San Félix de Cantalicio
18 de mayo

La vida de San Félix de Cantalicio es como un regatillo de agua clara al servicio de Dios. Hay en esta existencia, del que se puede considerar primer santo capuchino en el siglo XVI, una sublime sencillez, exponente de un alma transparente, purificada día tras día por la caridad, que es la forma más pura del amor.

Nació, vivió y murió en la más extrema pobreza, alabando siempre a Dios y cantando sus glorias.

Tenía él la perfecta alegría de servir a Dios en la persona de sus superiores y hermanos, y, a pesar de su continua mortificación, nunca perdió el buen humor; fruto de su perfecta conformidad con la voluntad de Dios. Decía así: “Buen ánimo, hermano: los ojos en la tierra, el espíritu en el cielo y en la mano el santísimo rosario”.

Tercero de una familia de cinco, nació en Cantalicio, pequeño poblado italiano. Sus padres eran pobres campesinos cuya única riqueza consistía en ofrecer sus hijos a la Religión católica, que les enseñaron desde la cuna.

A los doce años, Félix fue mandado a trabajar en la hacienda de un hombre temeroso de Dios, que cuidaba de él. La infancia y juventud de Félix pueden ser resumidas con estas palabras: pocas letras, mucho trabajo y mucha oración.
Su hermano fray Domingo decía: «Félix es avaro en sus palabras, pero lo poco que dice es siempre bueno».

Pastoreando el ganado del patrón, Félix grababa una cruz en el tronco de algún árbol y, de rodillas, rezaba muchos rosarios. Poco a poco, guiado por el Espíritu Santo, comenzó a hacer meditación durante el trabajo, llegando a la contemplación de Dios en sus obras. Decía: “Todas las criaturas pueden llevarnos a Dios, con tal que sepamos mirarlas con ojos simples”

Asistía a Misa diariamente.
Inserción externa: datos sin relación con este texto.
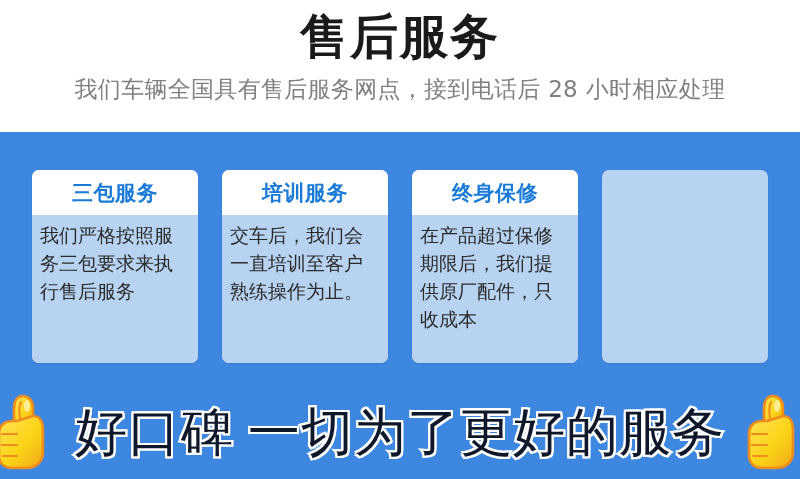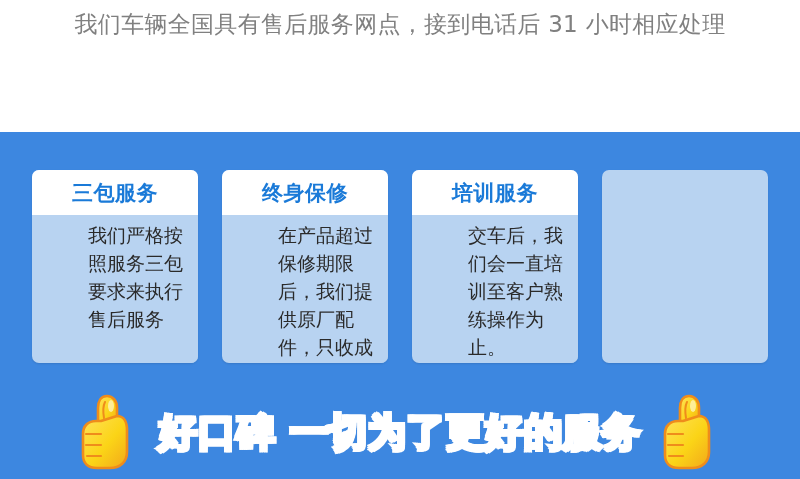--- a/index.html
+++ b/index.html
@@ -96,21 +96,20 @@
     font-weight: bold;
     color: #1a7ad8;
     letter-spacing: 0.5px;
     white-space: nowrap;
   }
   .card-body {
     flex: 1 1 auto;
     background: #b8d3f1;
     padding: 6px 8px 14px 8px;
     box-sizing: border-box;
-    margin-left: 48px;
   }
   .card-text {
     font-size: 19px;
     line-height: 28px;
     color: #2a2a2a;
     letter-spacing: 0px;
     word-break: break-all;
   }
 
   
@@ -125,75 +124,76 @@
     justify-content: center;
     gap: 18px;
   }
   .thumb {
     width: 64px;
     height: 84px;
     flex: 0 0 64px;
     display: block;
   }
   .footer-text {
-    font-size: 38px;
+    font-size: 52px;
     line-height: 50px;
-    font-weight: bold;
-    color: #ffffff;
+    font-weight: normal;
+    color: #0f172a;
     letter-spacing: 1px;
     white-space: nowrap;
     -webkit-text-stroke: 4px #ffffff;
     paint-order: stroke fill;
     text-shadow:
        2px 0 0 #ffffff, -2px 0 0 #ffffff,
        0 2px 0 #ffffff, 0 -2px 0 #ffffff,
        2px 2px 0 #ffffff, -2px -2px 0 #ffffff,
        2px -2px 0 #ffffff, -2px 2px 0 #ffffff;
   }
   .footer-text .gap-word {
     padding-left: 14px;
   }
 </style>
 </head>
 <body>
 
 <div id="page">
 
   <div class="header">
-    <div class="header-subtitle">我们车辆全国具有售后服务网点，接到电话后 31 小时相应处理</div>
+    <div class="header-title">售后服务</div>
+    <div class="header-subtitle">我们车辆全国具有售后服务网点，接到电话后 28 小时相应处理</div>
   </div>
 
   <div class="blue-band">
 
     <div class="cards-row">
 
       <div class="card">
         <div class="card-head">
           <div class="card-title">三包服务</div>
         </div>
         <div class="card-body">
           <div class="card-text">我们严格按照服务三包要求来执行售后服务</div>
         </div>
       </div>
 
       <div class="card">
         <div class="card-head">
+          <div class="card-title">培训服务</div>
+        </div>
+        <div class="card-body">
+          <div class="card-text">交车后，我们会一直培训至客户熟练操作为止。</div>
+        </div>
+      </div>
+
+      <div class="card">
+        <div class="card-head">
           <div class="card-title">终身保修</div>
         </div>
         <div class="card-body">
           <div class="card-text">在产品超过保修期限后，我们提供原厂配件，只收成本</div>
-        </div>
-      </div>
-
-      <div class="card">
-        <div class="card-head">
-          <div class="card-title">培训服务</div>
-        </div>
-        <div class="card-body">
-          <div class="card-text">交车后，我们会一直培训至客户熟练操作为止。</div>
         </div>
       </div>
 
       <div class="card">
       </div>
 
     </div>
 
     <div class="footer">
 

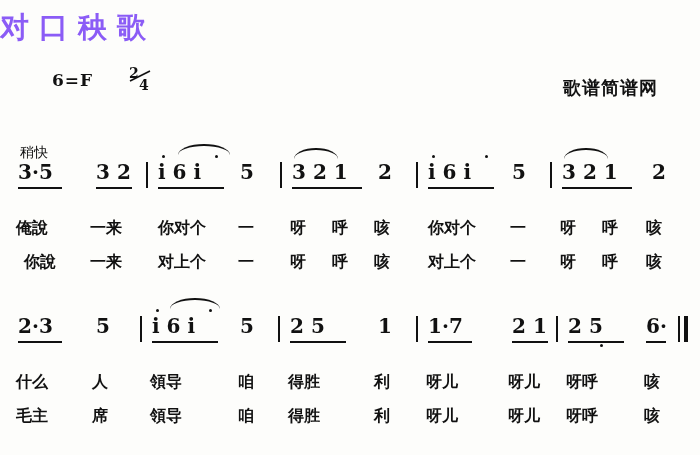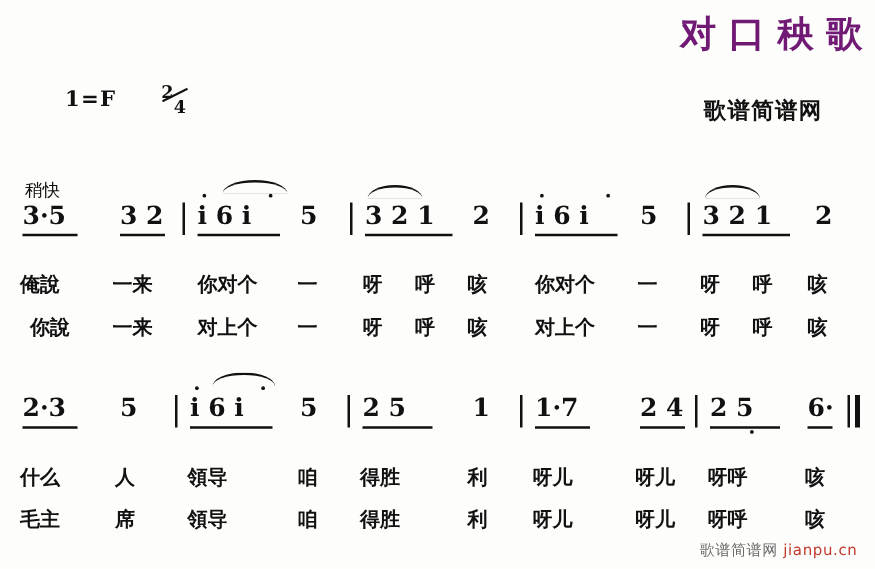--- a/index.html
+++ b/index.html
@@ -13,26 +13,26 @@
     height: 455px;
     background: #fdfdfb;
     font-family: "Liberation Serif", serif;
     overflow: hidden;
   }
   .title {
     position: absolute;
     top: 8px;
     left: 0;
     width: 700px;
-    text-align: right;
+    text-align: left;
     font-family: "DejaVu Sans", sans-serif;
     font-weight: bold;
     font-size: 29px;
     letter-spacing: 10px;
-    color: #701a75;
+    color: #8b5cf6;
   }
   .key-sig {
     position: absolute;
     top: 70px;
     left: 52px;
     font-family: "DejaVu Serif", serif;
     font-weight: bold;
     font-size: 17px;
     color: #111;
     letter-spacing: 1px;
@@ -163,21 +163,21 @@
     background: #111;
   }
 </style>
 </head>
 <body>
 
 <div id="page">
 
   <div class="title">对口秧歌</div>
 
-  <div class="key-sig">1=F</div>
+  <div class="key-sig">6=F</div>
   <div class="meter">
     <svg width="26" height="26" viewBox="0 0 26 26">
       <text x="1" y="12" font-family="DejaVu Serif, serif" font-size="14" font-weight="bold" fill="#111">2</text>
       <line x1="2" y1="15" x2="22" y2="5" stroke="#111" stroke-width="1.6"></line>
       <text x="11" y="24" font-family="DejaVu Serif, serif" font-size="14" font-weight="bold" fill="#111">4</text>
     </svg>
   </div>
   <div class="attribution">歌谱简谱网</div>
   <div class="tempo">稍快</div>
 
@@ -254,21 +254,21 @@
       <span class="note" style="left:18px;">2·3</span>
       <span class="note" style="left:96px;">5</span>
       <span class="barline" style="left:140px;"></span>
       <span class="note" style="left:152px;">i 6 i</span>
       <span class="note" style="left:240px;">5</span>
       <span class="barline" style="left:278px;"></span>
       <span class="note" style="left:290px;">2 5</span>
       <span class="note" style="left:378px;">1</span>
       <span class="barline" style="left:416px;"></span>
       <span class="note" style="left:428px;">1·7</span>
-      <span class="note" style="left:512px;">2 4</span>
+      <span class="note" style="left:512px;">2 1</span>
       <span class="barline" style="left:556px;"></span>
       <span class="note" style="left:568px;">2 5</span>
       <span class="note" style="left:646px;">6·</span>
       <span class="endbar-thin" style="left:678px;"></span>
       <span class="endbar-thick" style="left:684px;"></span>
 
       <span class="underline1" style="left:18px; top:27px; width:44px;"></span>
       <span class="underline1" style="left:152px; top:27px; width:66px;"></span>
       <span class="underline1" style="left:290px; top:27px; width:56px;"></span>
       <span class="underline1" style="left:428px; top:27px; width:44px;"></span>
@@ -303,17 +303,14 @@
       <span class="lyric" style="left:238px;">咱</span>
       <span class="lyric" style="left:288px;">得胜</span>
       <span class="lyric" style="left:374px;">利</span>
       <span class="lyric" style="left:426px;">呀儿</span>
       <span class="lyric" style="left:508px;">呀儿</span>
       <span class="lyric" style="left:566px;">呀呼</span>
       <span class="lyric" style="left:644px;">咳</span>
     </div>
   </div>
 
-  <div class="watermark">
-    <span>歌谱简谱网 </span><span class="red">jianpu.cn</span>
-  </div>
 
 </div>
 
 </body></html>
Enseñaba el catecismo a los niños, y les daba consejos; embelesaba con su palabra dulce y sencilla.

<<Toda mi ciencia –afirmaba– está encerrada en un librito de seis letras: cinco rojas, las llagas de Cristo, y una blanca, la Virgen Inmaculada»

La devoción de Félix a la Virgen se manifestaba a cada paso, en las calles de la Ciudad Eterna, ante las innumerables Madonne que adornan edificios y monumentos. Decía: “Acuérdate que eres mi Madre. Yo soy siempre un pobre niño y los niños no pueden andar sin la ayuda de la madre. No me sueltes jamás de tus manos”.

Un día en que fray Félix rezaba en el convento ante una imagen de Nuestra Señora con el Niño, Ella, según un testigo ocular, le cedió al Niño para que lo acariciase. Este hecho fue inmortalizado en una cuadro del gran pintor Murillo.

Cargado de trabajos, de dolores, pero con una alegría desbordante, presiente su muerte. Y dice: «El pobre jumento ya no caminará más>>
Recibe los sacramentos, se queda en éxtasis, vuelve en sí, pide que le dejen solo. Los frailes le preguntan: «¿Qué ves?» Y él responde: «Veo a mi Señora rodeada de ángeles que vienen a llevar mi alma al paraíso». Sin haber entrado en agonía, muere el 18 de mayo de 1587, a los setenta y dos años de edad.

He aquí una vida colmada hasta los bordes de santa simplicidad, una vida clara y sencilla, alegre por sacrificada, sublime por humilde, la vida de un lego capuchino del siglo XVI, cuyo perfume llega hasta nuestros días con la fragancia de las más puras esencias de la virtud.